Missing Number

Problem Overview

Attribute Value
Difficulty Easy
Category Math / Bit Manipulation
Time Limit 1 second
Key Technique Sum Formula / XOR
CSES Link Missing Number

Learning Goals

After solving this problem, you will be able to:

  • Apply the arithmetic sum formula n(n+1)/2 to solve missing element problems
  • Use XOR properties to find a single missing element without overflow
  • Choose between sum formula and XOR based on constraints
  • Handle potential integer overflow in mathematical computations

Problem Statement

Problem: You are given all numbers from 1 to n except one. Your task is to find the missing number.

Input:

  • Line 1: An integer n (the range is 1 to n)
  • Line 2: n-1 distinct integers, each between 1 and n

Output:

  • The missing number

Constraints:

  • 2 <= n <= 2 * 10^5

Example

Input:
5
2 3 1 5

Output:
4

Explanation: The numbers from 1 to 5 are {1, 2, 3, 4, 5}. We have {1, 2, 3, 5}, so 4 is missing.


Intuition: How to Think About This Problem

Pattern Recognition

Key Question: If we know what the complete set should sum to, how can we find what is missing?

The sum of numbers 1 to n is n(n+1)/2. If one number is missing, the difference between the expected sum and the actual sum gives us the missing number.

Alternatively, XOR has a special property: a XOR a = 0. If we XOR all numbers from 1 to n with all given numbers, every number that appears twice cancels out, leaving only the missing number.

Breaking Down the Problem

  1. What are we looking for? The single number missing from the sequence 1 to n
  2. What information do we have? All n-1 numbers that are present
  3. What is the relationship? Missing = Expected - Actual (for sum) or Missing = XOR of all (for XOR)

Solution 1: Sum Formula Approach

Idea

Calculate the expected sum of 1 to n using the formula n(n+1)/2, then subtract the sum of given numbers.

Code

Python:

def find_missing_sum(n, arr):
  """
  Time: O(n), Space: O(1)
  """
  expected_sum = n * (n + 1) // 2
  actual_sum = sum(arr)
  return expected_sum - actual_sum

n = int(input())
arr = list(map(int, input().split()))
print(find_missing_sum(n, arr))

Complexity

Metric Value Explanation
Time O(n) Single pass to compute sum
Space O(1) Only storing sums

Solution 2: XOR Approach

Key Insight

The Trick: XOR of a number with itself is 0, and XOR is both commutative and associative.

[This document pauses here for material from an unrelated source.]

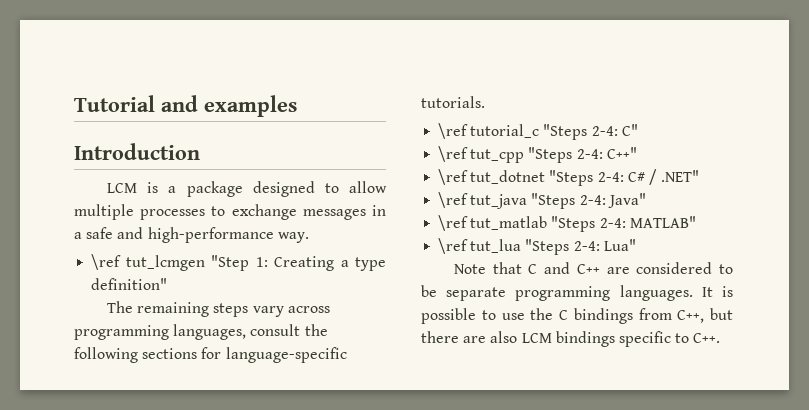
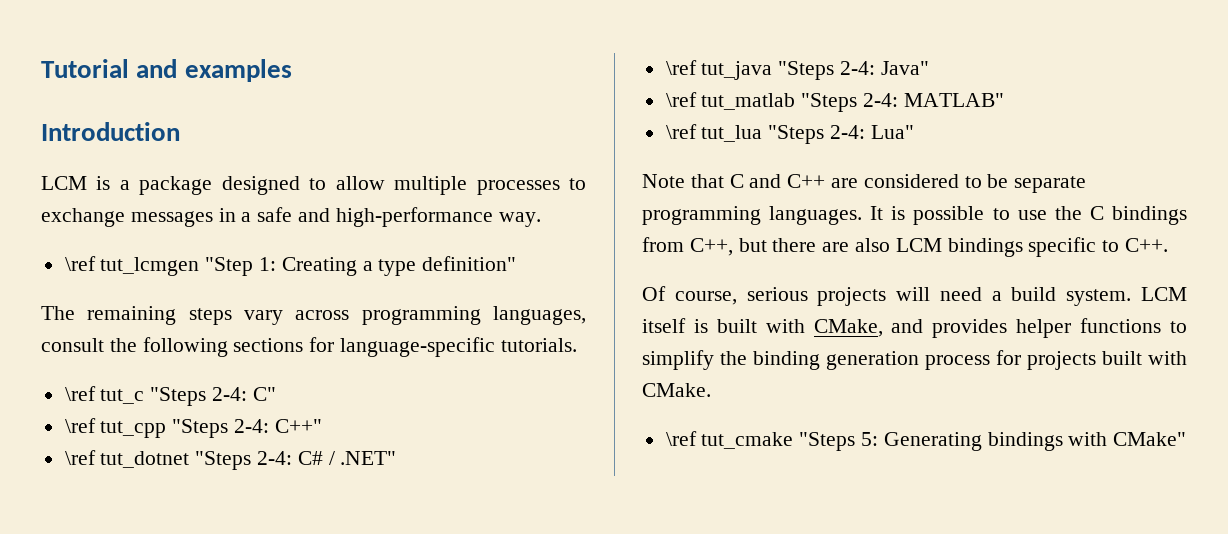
[470,124,540,138] tutorial_c -> [100,389,145,404] tut_c
(721, 338) none -> [642,286,1187,306] [642,318,1187,338] [642,350,1187,370] [642,383,711,397] [665,431,1187,451] // Of course, serious projects will need a build system. LCM itself is built with CMake, and provides helper functions to simplify the binding generation process for projects built with CMake. // \ref tut_cmake "Steps 5: Generating bindings with CMake"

If we XOR all numbers from 1 to n together, then XOR with all given numbers, each number that appears twice will cancel out (a XOR a = 0), leaving only the missing number.

Dry Run Example

Let’s trace through with input n = 5, arr = [2, 3, 1, 5]:

Initial: result = 0

XOR with 1 to n:
  result = 0 ^ 1 = 1
  result = 1 ^ 2 = 3
  result = 3 ^ 3 = 0
  result = 0 ^ 4 = 4
  result = 4 ^ 5 = 1

XOR with given array [2, 3, 1, 5]:
  result = 1 ^ 2 = 3
  result = 3 ^ 3 = 0
  result = 0 ^ 1 = 1
  result = 1 ^ 5 = 4

Answer: 4

Visual Diagram

Numbers 1-5:    1   2   3   4   5
Given array:    1   2   3   -   5
XOR pairs:     1^1 2^2 3^3     5^5  = 0 each

Unpaired:              4  -> Answer!

Code

Python:

def find_missing_xor(n, arr):
  """
  Time: O(n), Space: O(1)
  """
  result = 0
  for i in range(1, n + 1):
    result ^= i
  for num in arr:
    result ^= num
  return result

n = int(input())
arr = list(map(int, input().split()))
print(find_missing_xor(n, arr))

Complexity

Metric Value Explanation
Time O(n) Two passes through data
Space O(1) Only storing a single integer

Common Mistakes

Mistake 1: Integer Overflow with Sum Formula

Problem: For n = 210^5, the sum is approximately 210^10, exceeding int range.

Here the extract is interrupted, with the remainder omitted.